## Task goal
Starting at the top of the entries below, print each line exactly until the line with "- @pytest.mark.standalone" has been printed too.

## Change detection outputs
· · · · ·

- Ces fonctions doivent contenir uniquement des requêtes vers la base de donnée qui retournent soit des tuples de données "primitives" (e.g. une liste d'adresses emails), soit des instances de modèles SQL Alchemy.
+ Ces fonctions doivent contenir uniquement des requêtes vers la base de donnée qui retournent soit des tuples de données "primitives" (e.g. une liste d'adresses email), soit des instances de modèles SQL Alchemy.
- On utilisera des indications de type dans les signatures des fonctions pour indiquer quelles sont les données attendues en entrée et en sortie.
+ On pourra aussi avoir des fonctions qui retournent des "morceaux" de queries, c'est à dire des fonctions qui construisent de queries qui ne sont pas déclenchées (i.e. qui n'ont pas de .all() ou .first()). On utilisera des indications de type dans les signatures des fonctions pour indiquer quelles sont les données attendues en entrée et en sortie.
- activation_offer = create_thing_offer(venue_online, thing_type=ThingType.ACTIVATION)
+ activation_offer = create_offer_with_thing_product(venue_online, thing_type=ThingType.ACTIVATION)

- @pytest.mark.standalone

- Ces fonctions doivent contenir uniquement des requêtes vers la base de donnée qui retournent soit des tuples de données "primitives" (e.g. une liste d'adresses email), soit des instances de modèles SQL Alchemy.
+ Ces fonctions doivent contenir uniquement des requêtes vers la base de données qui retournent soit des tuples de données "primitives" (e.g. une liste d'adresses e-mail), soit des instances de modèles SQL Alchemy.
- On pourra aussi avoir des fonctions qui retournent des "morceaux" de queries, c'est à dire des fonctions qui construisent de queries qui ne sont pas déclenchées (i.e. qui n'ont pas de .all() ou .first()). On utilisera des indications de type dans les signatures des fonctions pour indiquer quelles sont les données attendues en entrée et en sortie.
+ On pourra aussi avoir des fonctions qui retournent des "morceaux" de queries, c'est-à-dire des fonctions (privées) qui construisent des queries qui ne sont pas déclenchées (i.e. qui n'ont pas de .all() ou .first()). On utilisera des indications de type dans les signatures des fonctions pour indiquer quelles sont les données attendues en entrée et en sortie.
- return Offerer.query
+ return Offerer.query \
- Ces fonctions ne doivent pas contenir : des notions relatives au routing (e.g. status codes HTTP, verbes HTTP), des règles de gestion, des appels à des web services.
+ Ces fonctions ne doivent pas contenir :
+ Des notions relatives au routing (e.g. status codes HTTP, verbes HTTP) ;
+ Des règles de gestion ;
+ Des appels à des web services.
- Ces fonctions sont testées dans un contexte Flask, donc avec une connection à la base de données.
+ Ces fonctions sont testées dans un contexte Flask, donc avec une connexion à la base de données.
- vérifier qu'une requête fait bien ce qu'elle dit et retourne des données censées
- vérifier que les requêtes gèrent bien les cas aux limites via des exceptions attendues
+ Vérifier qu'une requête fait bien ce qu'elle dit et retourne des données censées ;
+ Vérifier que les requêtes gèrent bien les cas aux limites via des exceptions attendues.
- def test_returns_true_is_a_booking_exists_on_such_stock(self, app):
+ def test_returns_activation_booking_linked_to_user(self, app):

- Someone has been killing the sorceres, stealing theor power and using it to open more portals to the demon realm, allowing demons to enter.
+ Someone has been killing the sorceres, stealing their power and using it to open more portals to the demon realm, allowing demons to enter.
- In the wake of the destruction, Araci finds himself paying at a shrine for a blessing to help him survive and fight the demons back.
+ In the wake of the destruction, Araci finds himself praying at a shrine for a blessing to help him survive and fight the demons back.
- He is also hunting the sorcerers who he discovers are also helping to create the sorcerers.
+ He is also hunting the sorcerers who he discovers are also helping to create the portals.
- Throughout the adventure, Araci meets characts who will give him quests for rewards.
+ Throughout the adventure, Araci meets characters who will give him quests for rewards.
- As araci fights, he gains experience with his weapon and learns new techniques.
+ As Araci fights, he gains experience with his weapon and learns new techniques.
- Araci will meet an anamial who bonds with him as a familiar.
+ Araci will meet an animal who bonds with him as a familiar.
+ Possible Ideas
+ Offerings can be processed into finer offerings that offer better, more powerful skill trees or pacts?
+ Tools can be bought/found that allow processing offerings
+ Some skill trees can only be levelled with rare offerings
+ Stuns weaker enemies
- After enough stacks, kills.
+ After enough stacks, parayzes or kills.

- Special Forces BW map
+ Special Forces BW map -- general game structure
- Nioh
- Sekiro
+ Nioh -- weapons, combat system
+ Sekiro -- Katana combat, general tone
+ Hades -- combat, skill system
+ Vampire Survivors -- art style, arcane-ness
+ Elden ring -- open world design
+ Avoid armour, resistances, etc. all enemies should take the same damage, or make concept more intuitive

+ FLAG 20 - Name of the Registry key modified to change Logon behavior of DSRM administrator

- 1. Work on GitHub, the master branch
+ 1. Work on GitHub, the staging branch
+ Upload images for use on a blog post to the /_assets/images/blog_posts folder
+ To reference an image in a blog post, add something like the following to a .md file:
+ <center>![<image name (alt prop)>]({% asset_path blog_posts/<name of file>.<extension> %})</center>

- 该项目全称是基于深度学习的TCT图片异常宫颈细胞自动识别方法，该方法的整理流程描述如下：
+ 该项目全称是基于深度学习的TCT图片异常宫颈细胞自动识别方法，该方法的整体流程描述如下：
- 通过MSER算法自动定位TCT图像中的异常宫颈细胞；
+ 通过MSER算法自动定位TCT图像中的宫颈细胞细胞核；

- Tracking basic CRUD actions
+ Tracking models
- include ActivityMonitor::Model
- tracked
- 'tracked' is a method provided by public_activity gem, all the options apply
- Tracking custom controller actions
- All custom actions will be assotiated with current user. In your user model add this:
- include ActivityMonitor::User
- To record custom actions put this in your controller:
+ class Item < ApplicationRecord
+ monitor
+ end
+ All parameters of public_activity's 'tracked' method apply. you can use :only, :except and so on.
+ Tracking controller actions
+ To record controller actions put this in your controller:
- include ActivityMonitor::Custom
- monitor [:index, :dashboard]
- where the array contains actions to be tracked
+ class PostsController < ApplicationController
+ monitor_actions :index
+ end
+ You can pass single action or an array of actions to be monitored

· · · · ·

## Response for this exercise
- Ces fonctions doivent contenir uniquement des requêtes vers la base de donnée qui retournent soit des tuples de données "primitives" (e.g. une liste d'adresses emails), soit des instances de modèles SQL Alchemy.
+ Ces fonctions doivent contenir uniquement des requêtes vers la base de donnée qui retournent soit des tuples de données "primitives" (e.g. une liste d'adresses email), soit des instances de modèles SQL Alchemy.
- On utilisera des indications de type dans les signatures des fonctions pour indiquer quelles sont les données attendues en entrée et en sortie.
+ On pourra aussi avoir des fonctions qui retournent des "morceaux" de queries, c'est à dire des fonctions qui construisent de queries qui ne sont pas déclenchées (i.e. qui n'ont pas de .all() ou .first()). On utilisera des indications de type dans les signatures des fonctions pour indiquer quelles sont les données attendues en entrée et en sortie.
- activation_offer = create_thing_offer(venue_online, thing_type=ThingType.ACTIVATION)
+ activation_offer = create_offer_with_thing_product(venue_online, thing_type=ThingType.ACTIVATION)

- @pytest.mark.standalone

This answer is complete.